Will sat alone, his knife digging quickly and efficiently into the long and sturdy tree branch John had found and dragged to the cave. In a few more strokes he would be done with the branch, and in less than ten minutes he would be finished constructing the entire litter that they would use to carry Marian home. It was a task Robin has assigned to him without a moment's hesitation, and it made Will feel as though his heart had grown teeth and was trying to eat its way out of his stomach.

"Will." He looked up immediately at the sound of the richly smooth voice he knew almost better than his own. Djaq stood next to the rock he had chosen as a chair, surveying him with slightly narrowed eyes. Though her face still bore a few traces in mud and tear tracks of the violently wild emotional ride she had experienced earlier that day-- sorrow at Marian's death, anger and fear during the battle, disbelieving joy when the lady had begun to breathe again-- she was now completely composed, dirt and blood-caked hands folded complacently in front of her. "You're bleeding."

Will followed Djaq's gaze down to the knuckles of his right hand, the hand not holding his knife. The skin was split and raw, but Will hadn't noticed the stinging pain until then. He flexed his hand and found his fingers stiff and swollen. Looking back at Djaq, he shrugged. "It's already dried."

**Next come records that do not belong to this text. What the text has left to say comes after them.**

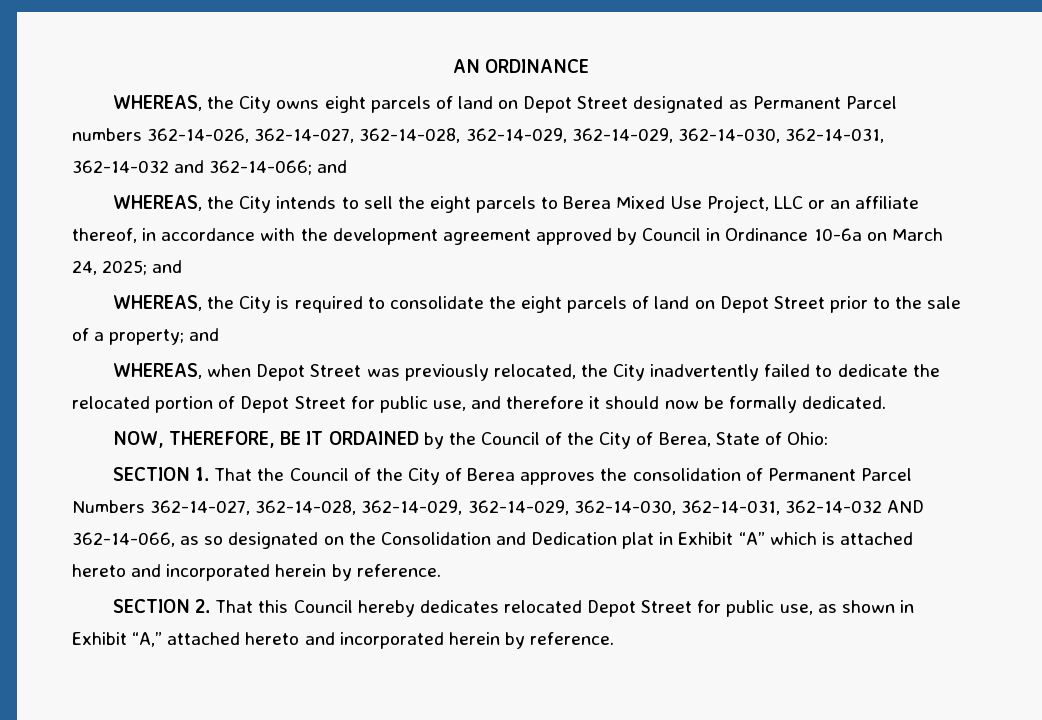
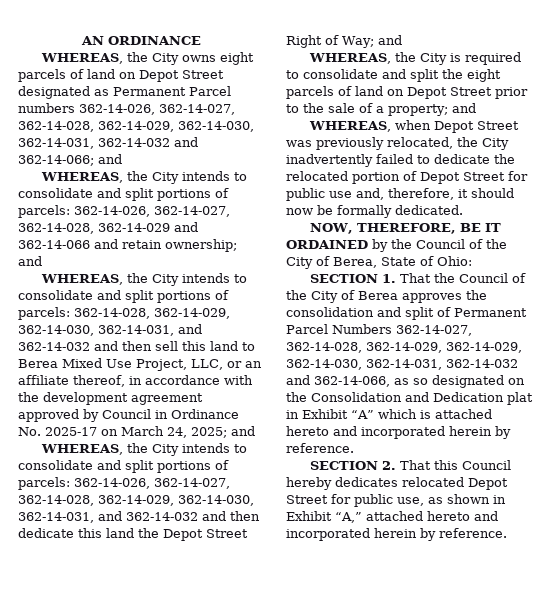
- WHEREAS, the City owns eight parcels of land on Depot Street designated as Permanent Parcel numbers 362-14-026, 362-14-027, 362-14-028, 362-14-029, 362-14-029, 362-14-030, 362-14-031, 362-14-032 and 362-14-066; and
+ WHEREAS, the City owns eight parcels of land on Depot Street designated as Permanent Parcel numbers 362-14-026, 362-14-027, 362-14-028, 362-14-029, 362-14-030, 362-14-031, 362-14-032 and 362-14-066; and
- WHEREAS, the City intends to sell the eight parcels to Berea Mixed Use Project, LLC or an affiliate thereof, in accordance with the development agreement approved by Council in Ordinance 10-6a on March 24, 2025; and
+ WHEREAS, the City intends to consolidate and split portions of parcels: 362-14-026, 362-14-027, 362-14-028, 362-14-029 and 362-14-066 and retain ownership; and
+ WHEREAS, the City intends to consolidate and split portions of parcels: 362-14-028, 362-14-029, 362-14-030, 362-14-031, and 362-14-032 and then sell this land to Berea Mixed Use Project, LLC, or an affiliate thereof, in accordance with the development agreement approved by Council in Ordinance No. 2025-17 on March 24, 2025; and
+ WHEREAS, the City intends to consolidate and split portions of parcels: 362-14-026, 362-14-027, 362-14-028, 362-14-029, 362-14-030, 362-14-031, and 362-14-032 and then dedicate this land the Depot Street Right of Way; and
- WHEREAS, the City is required to consolidate the eight parcels of land on Depot Street prior to the sale of a property; and
+ WHEREAS, the City is required to consolidate and split the eight parcels of land on Depot Street prior to the sale of a property; and
- WHEREAS, when Depot Street was previously relocated, the City inadvertently failed to dedicate the relocated portion of Depot Street for public use, and therefore it should now be formally dedicated.
+ WHEREAS, when Depot Street was previously relocated, the City inadvertently failed to dedicate the relocated portion of Depot Street for public use and, therefore, it should now be formally dedicated.
- SECTION 1. That the Council of the City of Berea approves the consolidation of Permanent Parcel Numbers 362-14-027, 362-14-028, 362-14-029, 362-14-029, 362-14-030, 362-14-031, 362-14-032 AND 362-14-066, as so designated on the Consolidation and Dedication plat in Exhibit “A” which is attached hereto and incorporated herein by reference.
+ SECTION 1. That the Council of the City of Berea approves the consolidation and split of Permanent Parcel Numbers 362-14-027, 362-14-028, 362-14-029, 362-14-029, 362-14-030, 362-14-031, 362-14-032 and 362-14-066, as so designated on the Consolidation and Dedication plat in Exhibit “A” which is attached hereto and incorporated herein by reference.

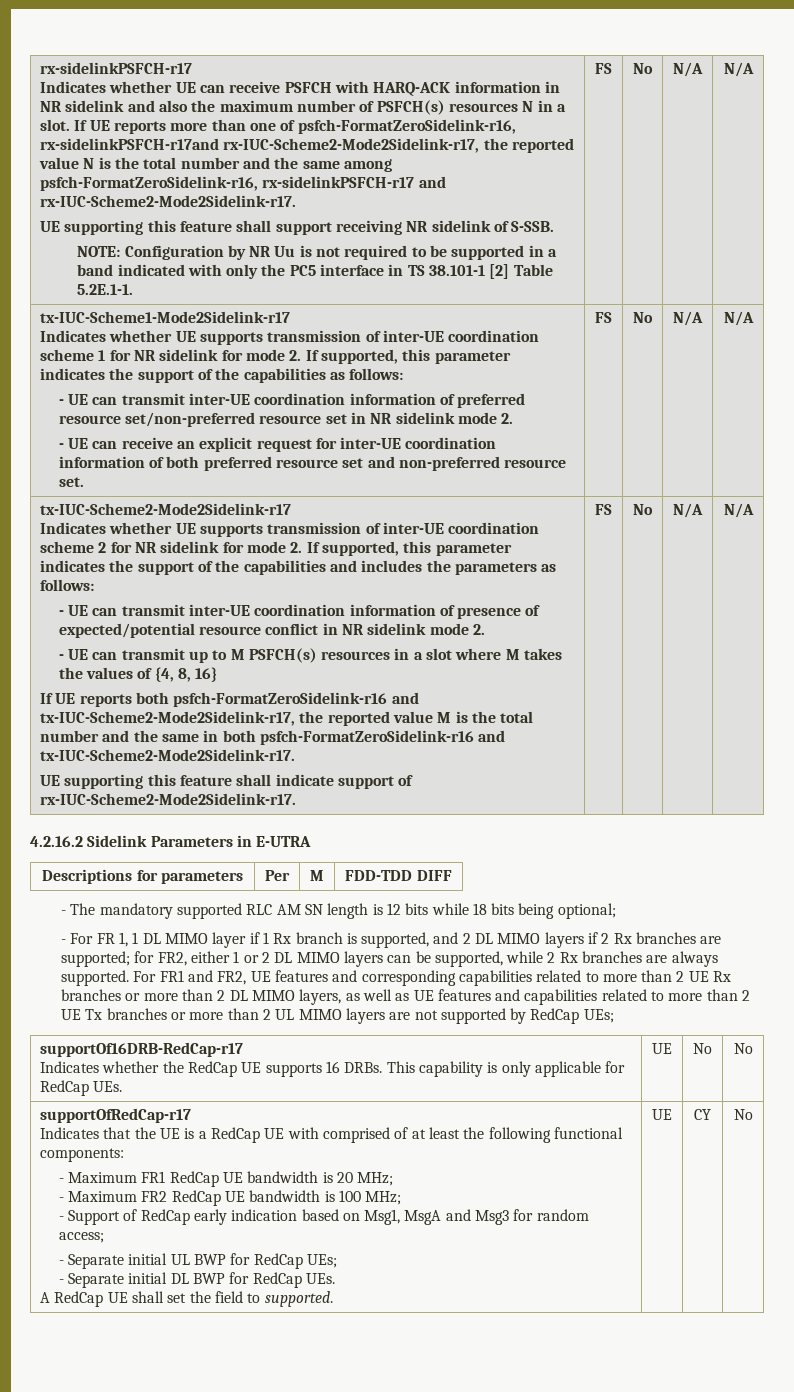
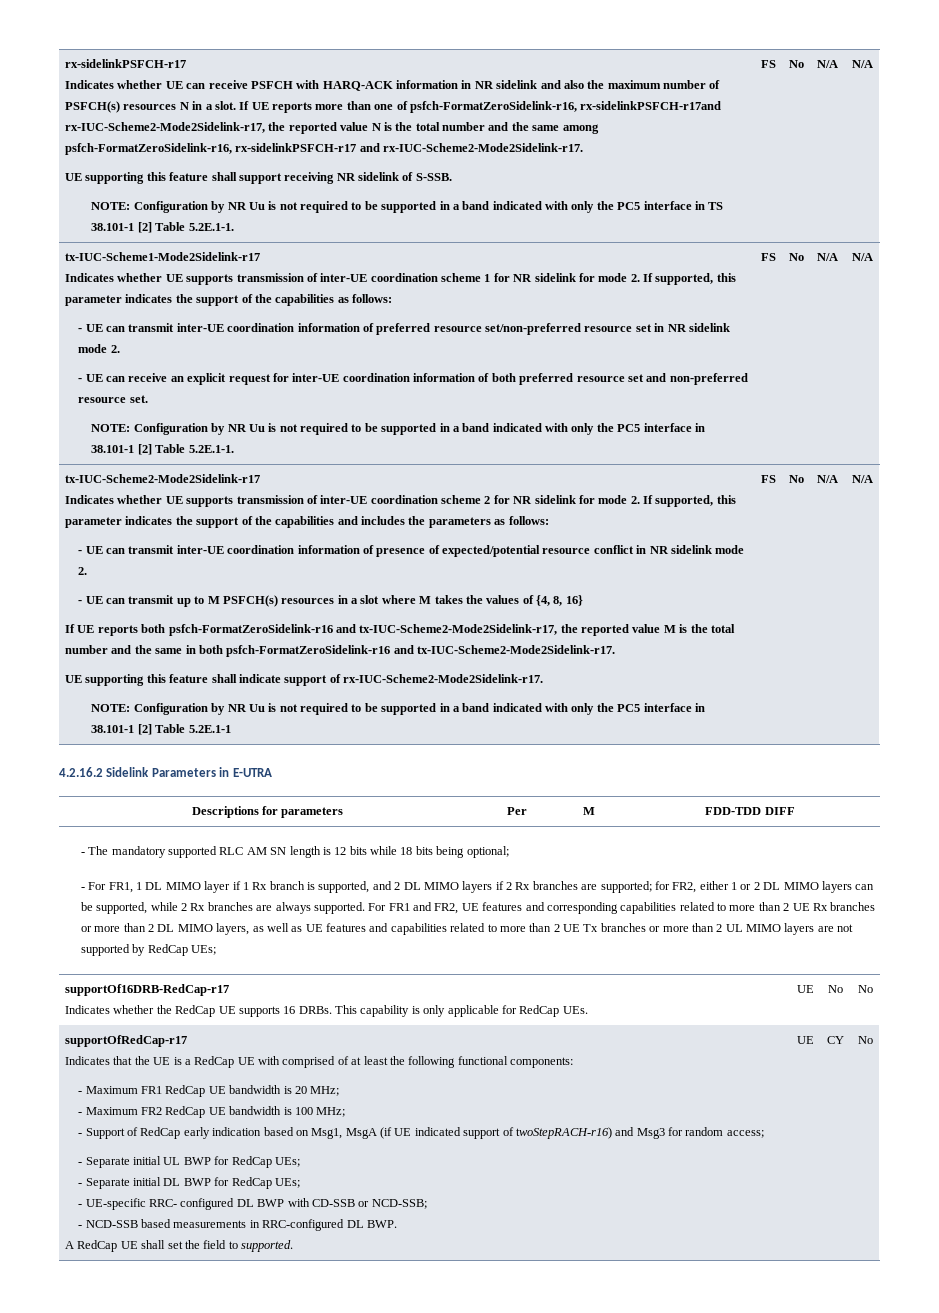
+ NOTE: Configuration by NR Uu is not required to be supported in a band indicated with only the PC5 interface in 38.101-1 [2] Table 5.2E.1-1.
+ NOTE: Configuration by NR Uu is not required to be supported in a band indicated with only the PC5 interface in 38.101-1 [2] Table 5.2E.1-1
- - For FR 1, 1 DL MIMO layer if 1 Rx branch is supported, and 2 DL MIMO layers if 2 Rx branches are supported; for FR2, either 1 or 2 DL MIMO layers can be supported, while 2 Rx branches are always supported.
+ - For FR1, 1 DL MIMO layer if 1 Rx branch is supported, and 2 DL MIMO layers if 2 Rx branches are supported; for FR2, either 1 or 2 DL MIMO layers can be supported, while 2 Rx branches are always supported.
- - Support of RedCap early indication based on Msg1, MsgA and Msg3 for random access;
+ - Support of RedCap early indication based on Msg1, MsgA (if UE indicated support of twoStepRACH-r16) and Msg3 for random access;
- - Separate initial DL BWP for RedCap UEs.
+ - Separate initial DL BWP for RedCap UEs;
+ - UE-specific RRC- configured DL BWP with CD-SSB or NCD-SSB;
+ - NCD-SSB based measurements in RRC-configured DL BWP.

"Still, I could make some paste if you--" Djaq stopped as Will shook his head and returned to shaping the tree branch.

"I have to finish this," he said, his voice as wooden as the branch in his hands. "And you've done enough." He couldn't resist another glance at Djaq's face, drinking in the sight of her large eyes and full lips, her calm, self-possessed expression a balm to hurts far worse than a bruised hand. "Robin and Much said you were brilliant with Marian, and that if not for you, she really would have. . . she really would be. . . she. . ."

Though he longed to basked in the happy flush that lit Djaq's face at the praise, he was forced to turn his own face away, tears welling in his eyes as his voice cracked on the last word.

"Will--" the gentle concern in Djaq's voice cut at him like his knife cut at the branch. The tears threatened to spill onto his cheeks and he blinked them frantically back, making sure to keep his cuts long and even. No mistakes.

"I'm sorry," he managed to say, wishing Djaq would go away even as he wanted nothing more than to feel her arms around him and let himself drown in her warmth.

"There is no need to be." The simmering emotion behind Djaq's voice made Will look up again. Though her expression remained carefully controlled, something powerful surged just beneath the surface. Her words were spoken with fervent deliberation. "You came back. Marian is alive. Everything is alright now."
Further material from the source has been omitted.